As the network becomes more complex with firewalls, IPS', MPLS VPNs and such, I think we (UITS) need to find ways to provide LSPs with more direct access to affect changes to their network configurations and with direct access to information about their network. For example, if an LSP knows they need port 443 open in the firewall for their server, what benefit does it add to have them fill out a form, which opens a ticket, which is assigned to an engineer, who changes the firewall config, updates the ticket and emails the LSP to let them know it's completed ?

Okay, it sounds easy enough to just give LSPs access to directly edit their firewall rules (as one example) - why not just do this ?

First, you have to know which LSPs are responsible for which firewall rules. To do that you first need to know who the "official" LSPs are, but then you also need to know which IP addresses they're "officially" responsible for. It turns out this is a pretty challenging endeavor. I've been told we now have a database of "authoritative" LSPs that is accomplished by an official contact from the department (e.g. dean) designating who their LSPs are. But then you need to associate LSPs with IP addresses - and doing this by subnet isn't sufficient since there can be multiple departments on a subnet. The DHCP MAC registration database has a field for LSP, but that only works for DHCP addresses and is an optional user-entered field.

Second, you have to have a UI into the firewall configuration that has an authentication/authorization step that utilizes the LSP-to-IP information. None of the commercial firewall management products I've seen address this need, so it would require custom develop. The firewall vendors are all addressing this with the "virtual firewall" feature. This would give each department their own "virtual firewall" which they could control. This sounds all fine and good, but there are some caveats.... There are limitations to the number of virtual firewalls you can create. If you have a relatively small number of large departments, this is fine, but a very large number of small departments might be an issue. Also, one advantage of a centrally managed solution is the ability to implement minimum across-the-board security standards. None of the virtual firewall solutions I've seen provide the ability for a central administrator to set base rules for security policy that the virtual firewall admins cannot override.

Third, it is possible to screw things up and, in some rare cases, one person's screw up could affect the entire system. High-end, ASIC-based firewalls are complex beasts and you should really know a bit about what you're doing before you go messing around with them. So would you require LSPs to go through training (internal, vendor, SANS, ?) before having access to configure their virtual firewall ? Would they have to pass some kind of a test ?

I don't think any of these hurdles are show-stoppers, but it will take some time to work through the issues and come up with a good solution.
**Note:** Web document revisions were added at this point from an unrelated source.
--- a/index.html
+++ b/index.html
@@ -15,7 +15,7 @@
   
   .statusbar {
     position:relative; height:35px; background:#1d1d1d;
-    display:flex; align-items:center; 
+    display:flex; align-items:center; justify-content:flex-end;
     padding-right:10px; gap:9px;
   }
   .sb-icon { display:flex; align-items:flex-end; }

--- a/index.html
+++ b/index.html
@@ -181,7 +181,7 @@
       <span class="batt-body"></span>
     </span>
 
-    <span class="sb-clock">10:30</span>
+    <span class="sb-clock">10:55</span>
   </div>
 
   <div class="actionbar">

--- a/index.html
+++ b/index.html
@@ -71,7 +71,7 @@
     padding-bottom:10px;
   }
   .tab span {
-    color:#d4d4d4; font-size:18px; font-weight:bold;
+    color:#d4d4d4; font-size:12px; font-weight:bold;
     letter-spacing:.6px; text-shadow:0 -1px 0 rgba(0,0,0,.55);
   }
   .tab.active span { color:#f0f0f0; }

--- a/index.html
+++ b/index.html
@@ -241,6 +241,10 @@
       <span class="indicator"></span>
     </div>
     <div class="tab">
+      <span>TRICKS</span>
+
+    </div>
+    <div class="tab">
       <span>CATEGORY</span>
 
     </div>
And this is just one example (firewalls) of many. Oh, and people have to actually buy-in to the whole idea of distributing control !

Where’s Matt ?

Well, the last two weeks were very hectic on a number of fronts and I didn’t get a chance to post.
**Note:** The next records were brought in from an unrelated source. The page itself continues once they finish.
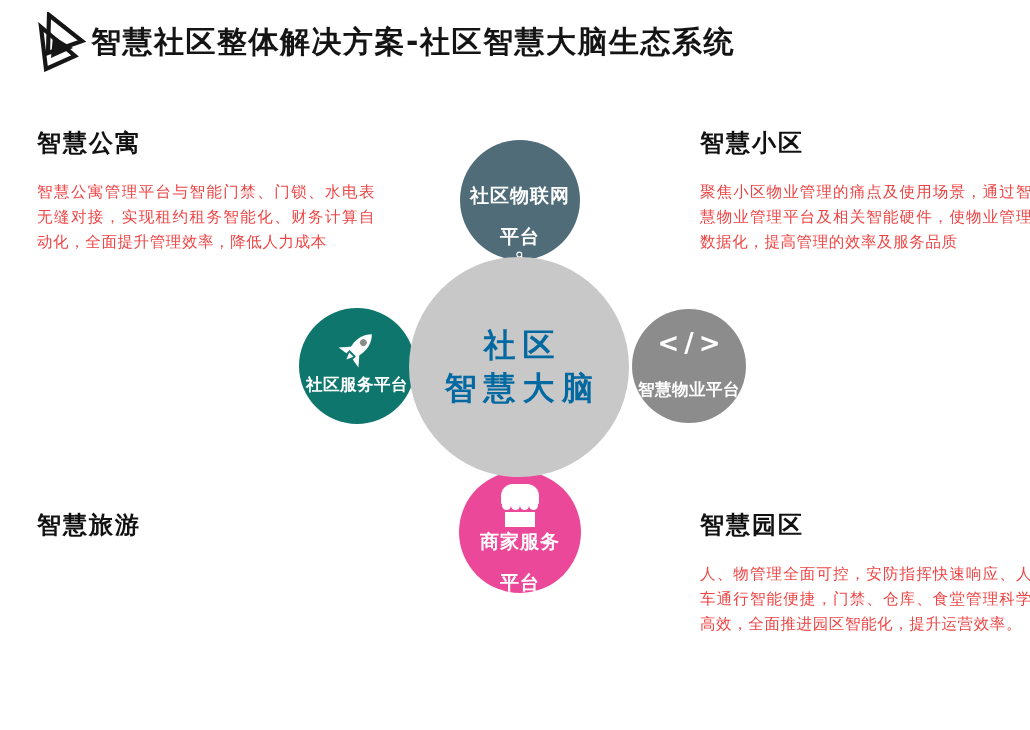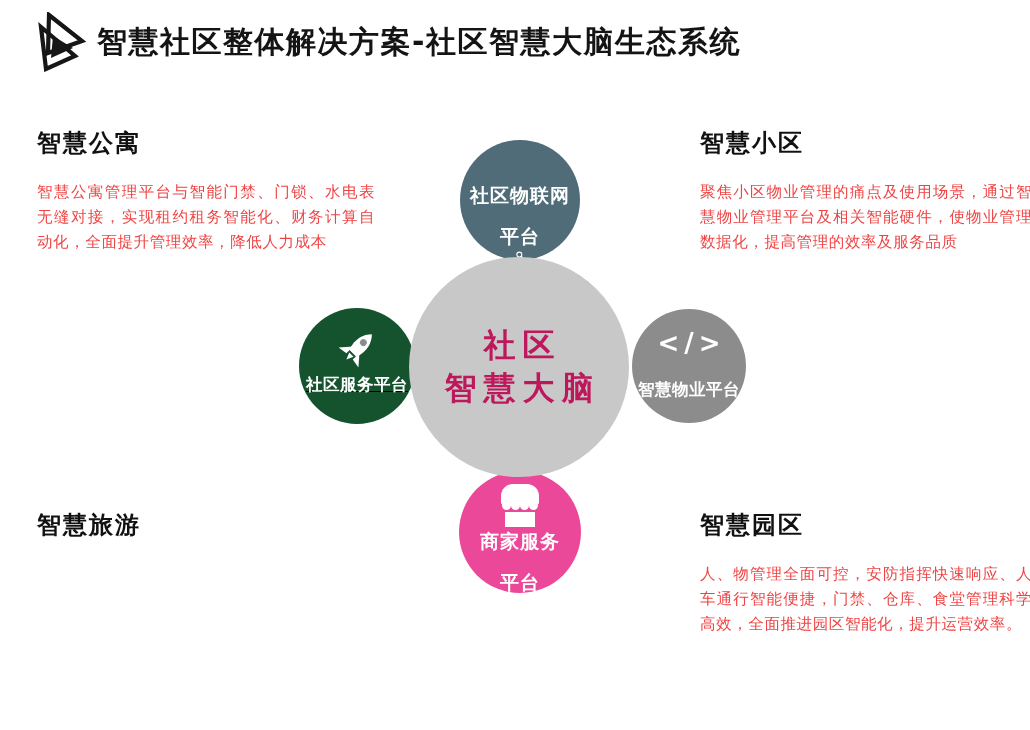--- a/index.html
+++ b/index.html
@@ -8,7 +8,7 @@
   .canvas{ position:relative; width:1030px; height:730px; background:#fff; overflow:hidden; }
 
   
-  .header{ position:absolute; left:35px; top:12px; display:flex; align-items:center; gap:10px; }
+  .header{ position:absolute; left:35px; top:12px; display:flex; align-items:center; gap:4px; }
   .logo{ width:52px; height:60px; flex:0 0 auto; }
   .title{ font-size:30px; font-weight:800; color:#141414; letter-spacing:1.5px; white-space:nowrap; }
 

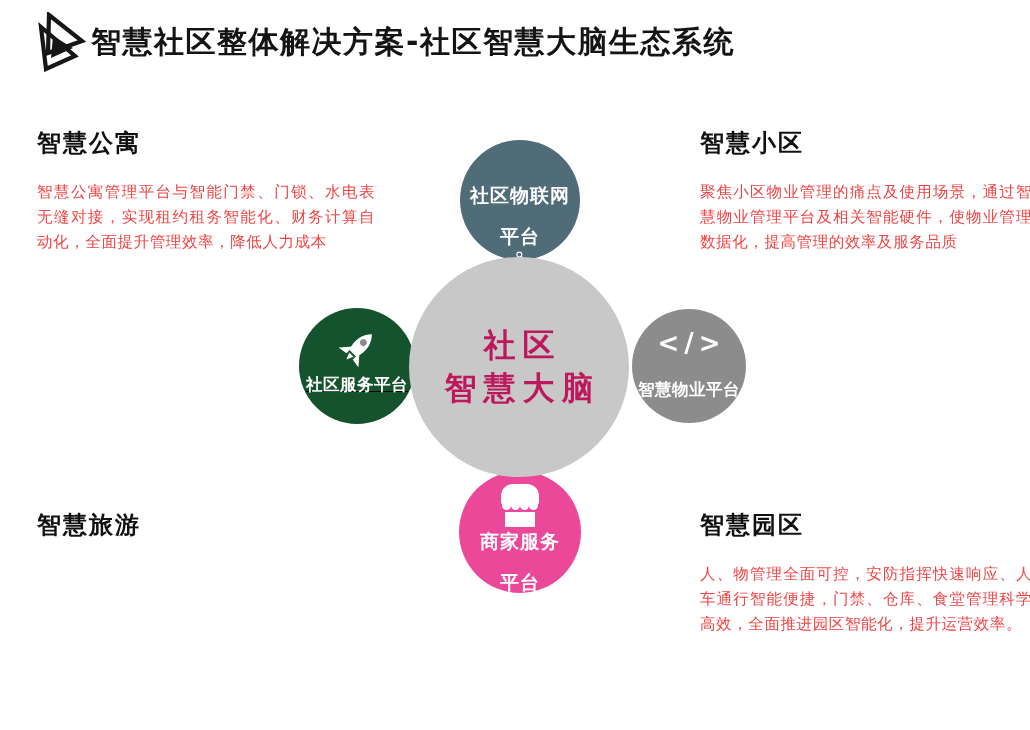--- a/index.html
+++ b/index.html
@@ -26,7 +26,7 @@
   .circle{ position:absolute; border-radius:50%; display:flex; flex-direction:column; align-items:center; }
   .c-center{ left:409px; top:257px; width:220px; height:220px; background:#C8C8C9; z-index:2;
              justify-content:center; }
-  .c-center span{ display:block; font-size:32px; font-weight:700; color:#be185d;
+  .c-center span{ display:block; font-size:32px; font-weight:700; color:#0369a1;
                   letter-spacing:7px; margin-left:7px; line-height:43px; text-align:center; }
   .c-top{ left:460px; top:140px; width:120px; height:120px; background:#4F6C78; z-index:1; padding-top:25px; }
   .c-bottom{ left:459px; top:471px; width:122px; height:122px; background:#ec4899; z-index:1; padding-top:13px; }

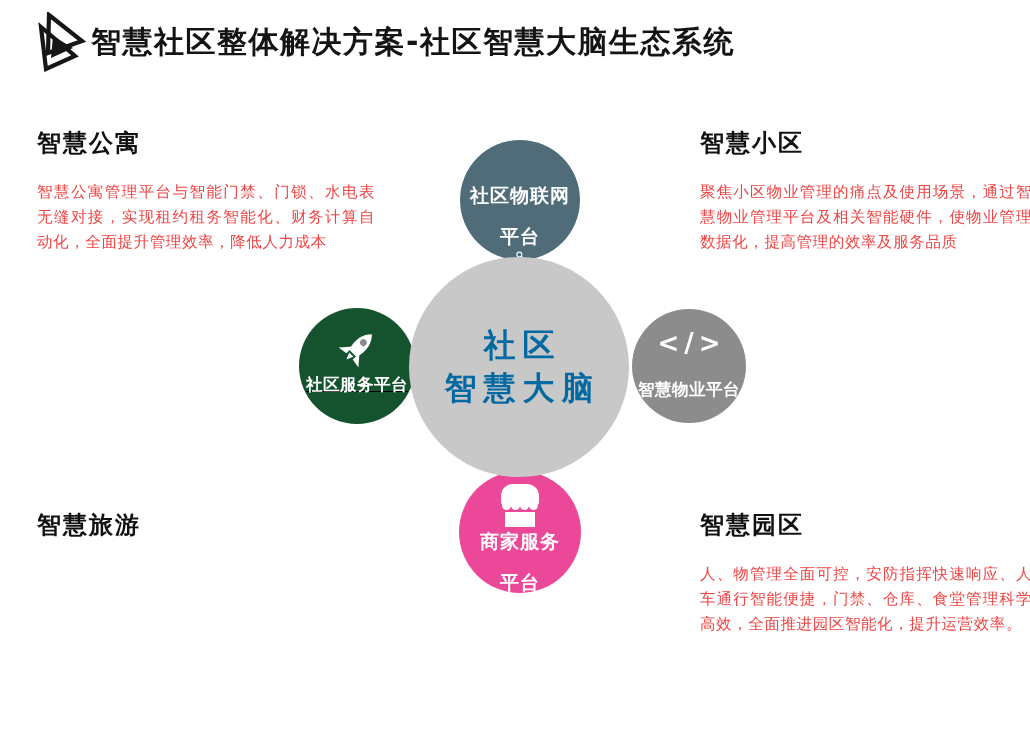--- a/index.html
+++ b/index.html
@@ -30,7 +30,7 @@
                   letter-spacing:7px; margin-left:7px; line-height:43px; text-align:center; }
   .c-top{ left:460px; top:140px; width:120px; height:120px; background:#4F6C78; z-index:1; padding-top:25px; }
   .c-bottom{ left:459px; top:471px; width:122px; height:122px; background:#ec4899; z-index:1; padding-top:13px; }
-  .c-left{ left:299px; top:308px; width:116px; height:116px; background:#14532d; z-index:1; padding-top:17px;text-decoration:underline; }
+  .c-left{ left:299px; top:308px; width:116px; height:116px; background:#0f766e; z-index:1; padding-top:17px; }
   .c-right{ left:632px; top:309px; width:114px; height:114px; background:#8C8C8C; z-index:1; padding-top:15px; }
   .sat span.lbl{ display:block; color:#fff; font-weight:700; text-align:center;margin-top:20px; }
   .c-top span.lbl, .c-bottom span.lbl{ font-size:19px; line-height:21px; letter-spacing:1px; }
The Friday before last was the networking “all-hands” meeting. This was a meeting for *everyone* in UITS that is involved in supporting networks. My back-of-the-envelope head-count was up over 70, but with vacations, 24x7 shift schedules and whatnot, we ended up with about 40. I babbled on for a solid 90 minutes about the draft 10-year network plan, the discussion and work that went into developing it, and how that will translate into changes over the next year or so. After questions, we were supposed to have some great cookies and brownies, but much to my dismay, the caterers showed up an entire hour late - after most people had left.

After the snackless break, we asked everyone who had a laptop to come back for some wireless testing. We had 3 APs setup in the auditorium and during the presentation had done some testing to see how well clients balanced out across the APs (not very well as we expected) and what throughput/latency/loss looked like with certain numbers of users on an AP. The dedicated testing was all done with 1 AP for all users. Using speed tests and file downloads, we tried to take objective and subjective measurements of performance with different numbers of users associated with that AP (10, 20, & 40). The goal was to set a cap on the number of users per AP that, when reached by a production AP, would be used to trigger a notification so we proactively track which locations that are reaching capacity.
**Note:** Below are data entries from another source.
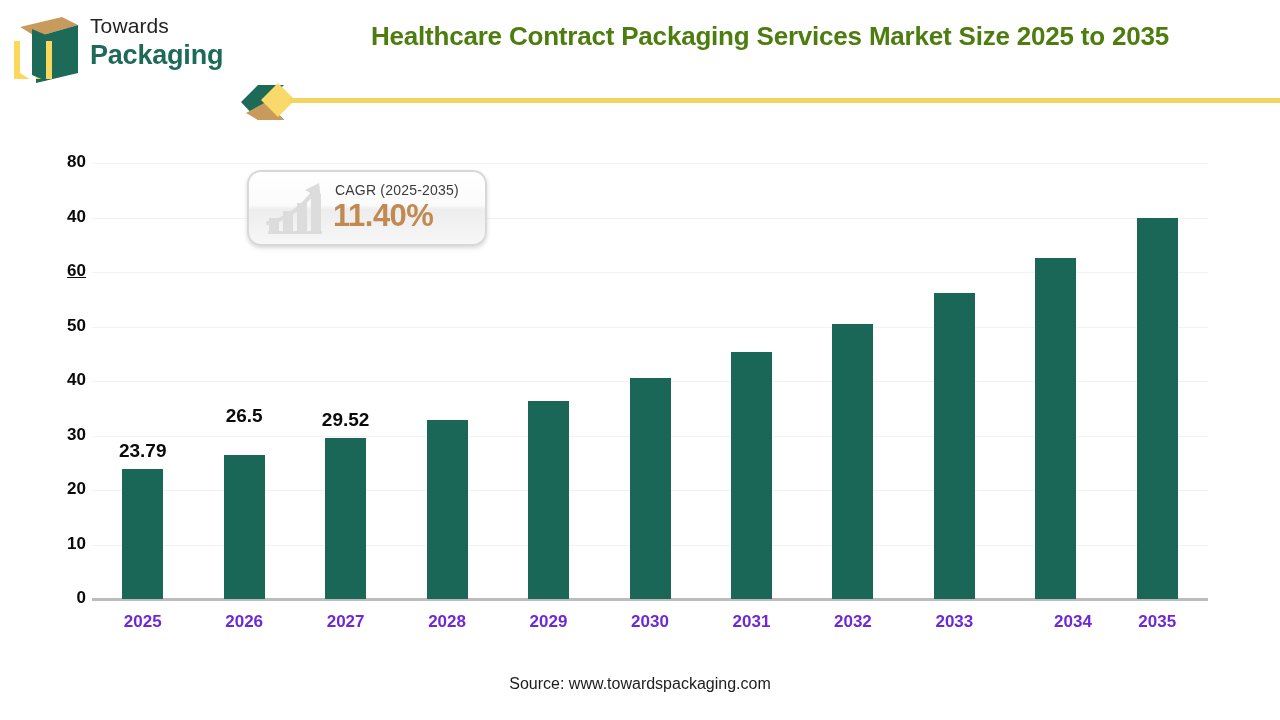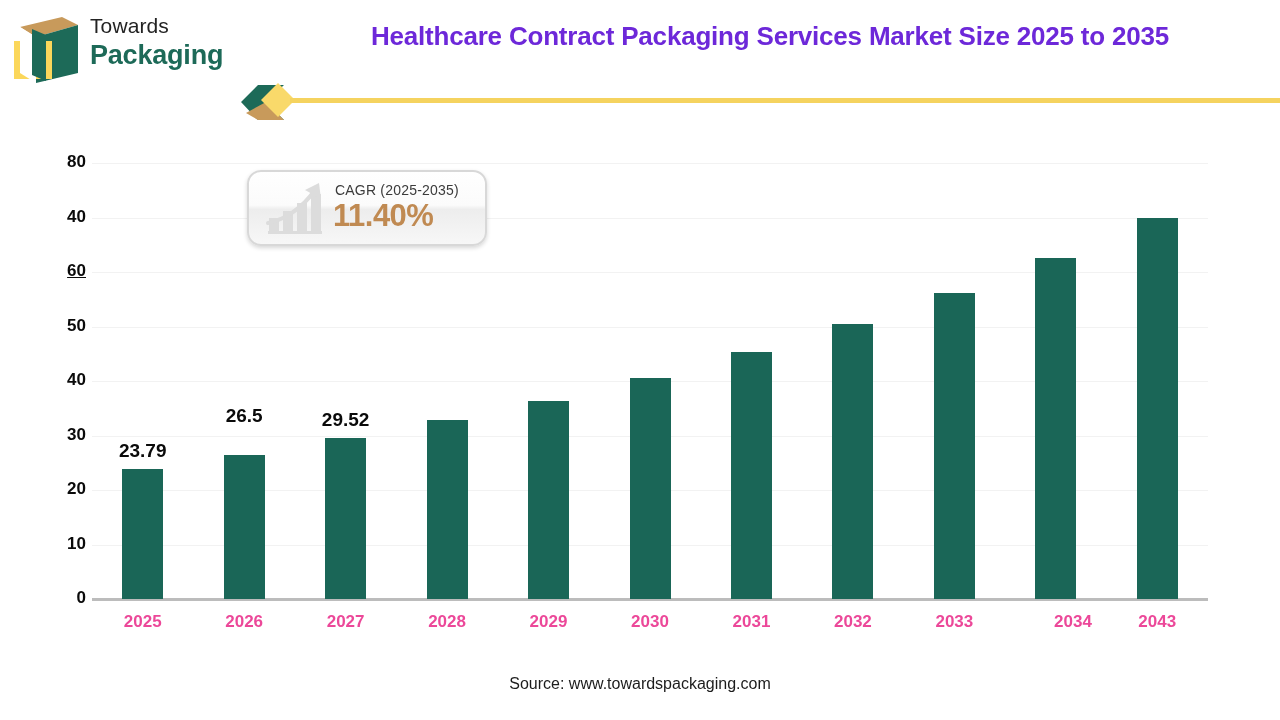--- a/index.html
+++ b/index.html
@@ -65,7 +65,7 @@
     text-align: center;
     font-size: 26px;
     font-weight: bold;
-    color: #6d28d9;
+    color: #4d7c0f;
     line-height: 41px;
     letter-spacing: -0.2px;
   }

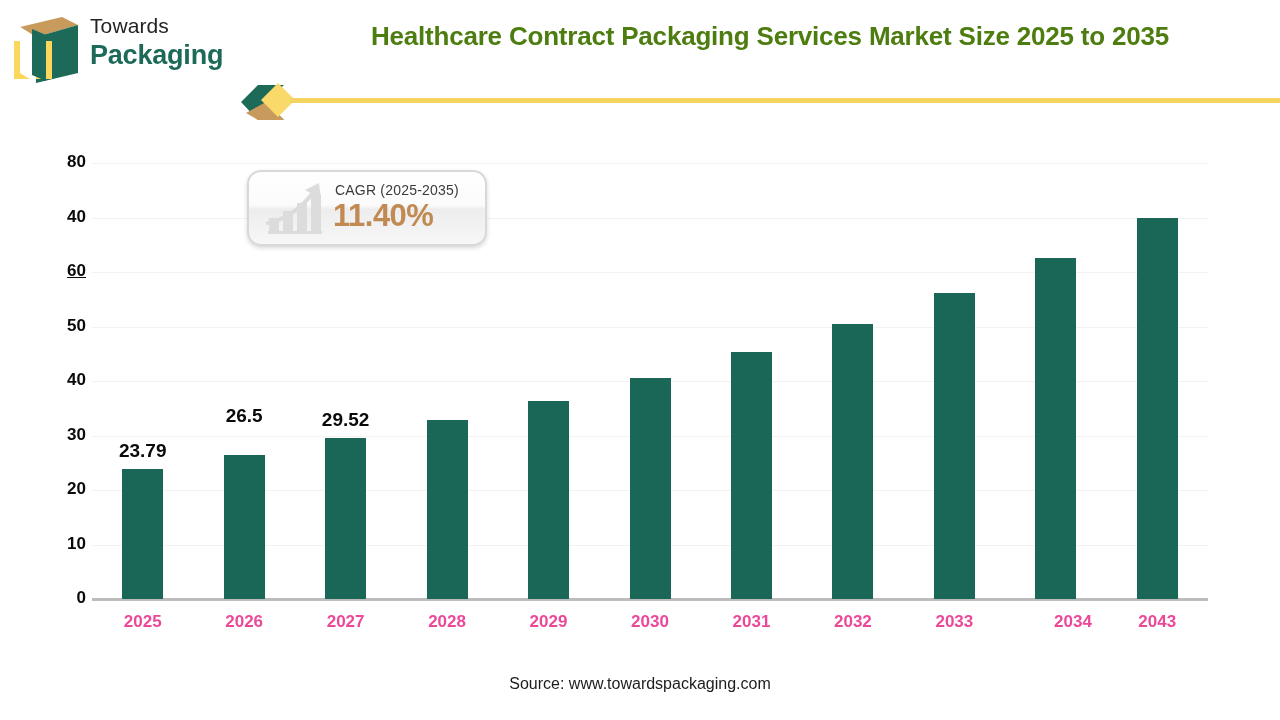--- a/index.html
+++ b/index.html
@@ -142,7 +142,7 @@
     text-align: center;
     font-size: 17px;
     font-weight: bold;
-    color: #ec4899;
+    color: #6d28d9;
   }
   .bar {
     position: absolute;

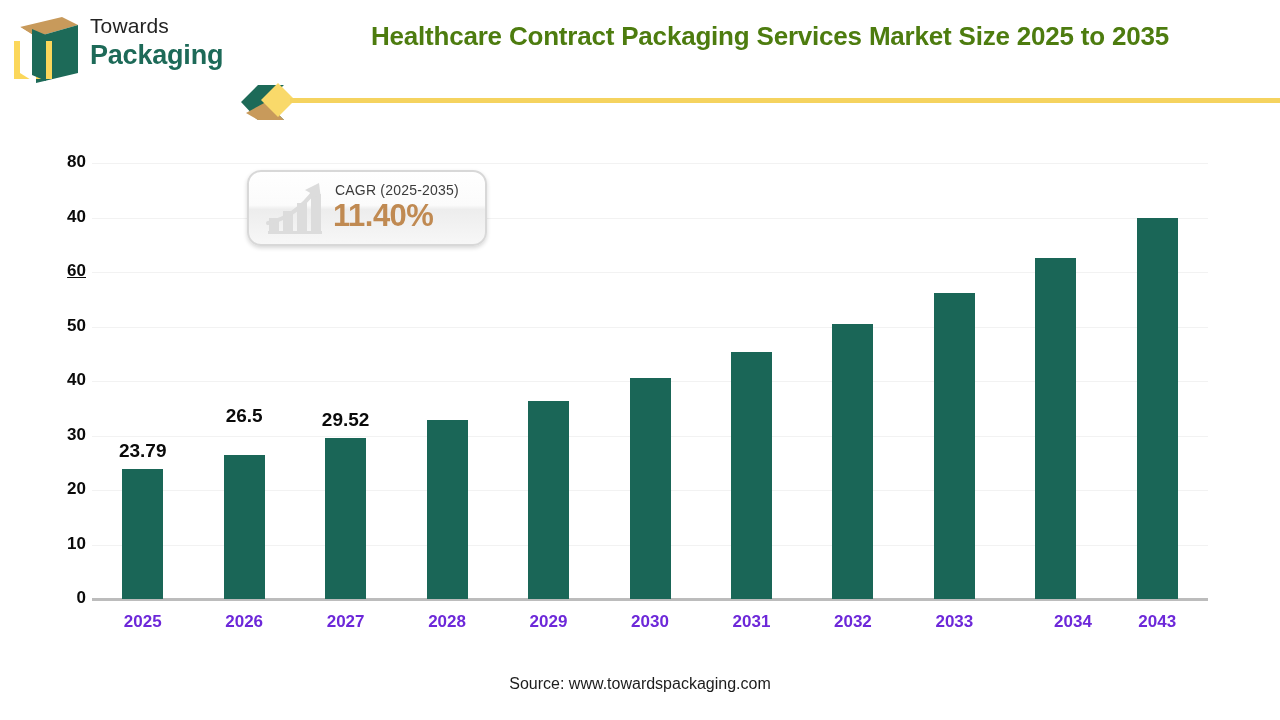--- a/index.html
+++ b/index.html
@@ -289,7 +289,7 @@
       <div class="xtick" style="left: 802.909px;">2032</div>
       <div class="xtick" style="left: 904.364px;">2033</div>
       <div class="xtick" style="left: 1023px;">2034</div>
-      <div class="xtick" style="left: 1107.27px;">2043</div>
+      <div class="xtick" style="left: 1107.27px;">2035</div>
     </div>
 </div>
I spent last week out in Roseville California meeting with HP ProCurve. I don’t know about you, but trips to the west coast just KILL me ! Doesn’t matter what I do, I always wake up at 4am (7am Eastern) and, inevitably, my schedule is booked until 9-10pm Pacific. The meeting was excellent and useful - although you’re not going to get any details here because of our non-disclosure agreement.

Okay, now throw on top of this that I’ve had multiple contractors tearing up my house for the last 2 weeks, and it’s been NUTS !